WORK TASK:
Give back every record below, character for character.

-- Opening Marker --

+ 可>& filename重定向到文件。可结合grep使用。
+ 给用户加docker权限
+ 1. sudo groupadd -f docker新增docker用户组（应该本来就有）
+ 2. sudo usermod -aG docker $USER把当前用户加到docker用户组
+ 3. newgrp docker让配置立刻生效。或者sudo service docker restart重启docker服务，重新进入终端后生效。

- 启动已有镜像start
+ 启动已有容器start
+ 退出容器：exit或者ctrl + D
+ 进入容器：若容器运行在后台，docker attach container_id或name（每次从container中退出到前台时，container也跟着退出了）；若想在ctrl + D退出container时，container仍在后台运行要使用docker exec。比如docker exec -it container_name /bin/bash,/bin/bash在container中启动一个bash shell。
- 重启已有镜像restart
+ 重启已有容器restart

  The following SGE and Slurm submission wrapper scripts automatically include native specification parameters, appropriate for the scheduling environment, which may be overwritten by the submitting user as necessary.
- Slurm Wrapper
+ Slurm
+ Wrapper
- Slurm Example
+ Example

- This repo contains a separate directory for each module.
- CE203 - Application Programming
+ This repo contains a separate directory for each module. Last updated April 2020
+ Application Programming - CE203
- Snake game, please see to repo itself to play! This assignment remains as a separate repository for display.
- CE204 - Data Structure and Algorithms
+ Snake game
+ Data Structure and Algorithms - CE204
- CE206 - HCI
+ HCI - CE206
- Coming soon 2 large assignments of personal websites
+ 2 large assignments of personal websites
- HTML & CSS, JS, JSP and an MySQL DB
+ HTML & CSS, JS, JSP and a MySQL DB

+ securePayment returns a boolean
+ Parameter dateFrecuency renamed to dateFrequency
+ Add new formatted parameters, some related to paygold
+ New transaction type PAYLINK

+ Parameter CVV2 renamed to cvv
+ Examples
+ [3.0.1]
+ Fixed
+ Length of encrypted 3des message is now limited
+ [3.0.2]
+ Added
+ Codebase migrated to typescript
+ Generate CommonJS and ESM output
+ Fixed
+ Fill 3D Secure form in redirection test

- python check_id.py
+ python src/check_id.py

-- Closing Marker --

RESULT FOR THIS EXERCISE:
+ 可>& filename重定向到文件。可结合grep使用。
+ 给用户加docker权限
+ 1. sudo groupadd -f docker新增docker用户组（应该本来就有）
+ 2. sudo usermod -aG docker $USER把当前用户加到docker用户组
+ 3. newgrp docker让配置立刻生效。或者sudo service docker restart重启docker服务，重新进入终端后生效。

- 启动已有镜像start
+ 启动已有容器start
+ 退出容器：exit或者ctrl + D
+ 进入容器：若容器运行在后台，docker attach container_id或name（每次从container中退出到前台时，container也跟着退出了）；若想在ctrl + D退出container时，container仍在后台运行要使用docker exec。比如docker exec -it container_name /bin/bash,/bin/bash在container中启动一个bash shell。
- 重启已有镜像restart
+ 重启已有容器restart

  The following SGE and Slurm submission wrapper scripts automatically include native specification parameters, appropriate for the scheduling environment, which may be overwritten by the submitting user as necessary.
- Slurm Wrapper
+ Slurm
+ Wrapper
- Slurm Example
+ Example

- This repo contains a separate directory for each module.
- CE203 - Application Programming
+ This repo contains a separate directory for each module. Last updated April 2020
+ Application Programming - CE203
- Snake game, please see to repo itself to play! This assignment remains as a separate repository for display.
- CE204 - Data Structure and Algorithms
+ Snake game
+ Data Structure and Algorithms - CE204
- CE206 - HCI
+ HCI - CE206
- Coming soon 2 large assignments of personal websites
+ 2 large assignments of personal websites
- HTML & CSS, JS, JSP and an MySQL DB
+ HTML & CSS, JS, JSP and a MySQL DB

+ securePayment returns a boolean
+ Parameter dateFrecuency renamed to dateFrequency
+ Add new formatted parameters, some related to paygold
+ New transaction type PAYLINK

+ Parameter CVV2 renamed to cvv
+ Examples
+ [3.0.1]
+ Fixed
+ Length of encrypted 3des message is now limited
+ [3.0.2]
+ Added
+ Codebase migrated to typescript
+ Generate CommonJS and ESM output
+ Fixed
+ Fill 3D Secure form in redirection test

- python check_id.py
+ python src/check_id.py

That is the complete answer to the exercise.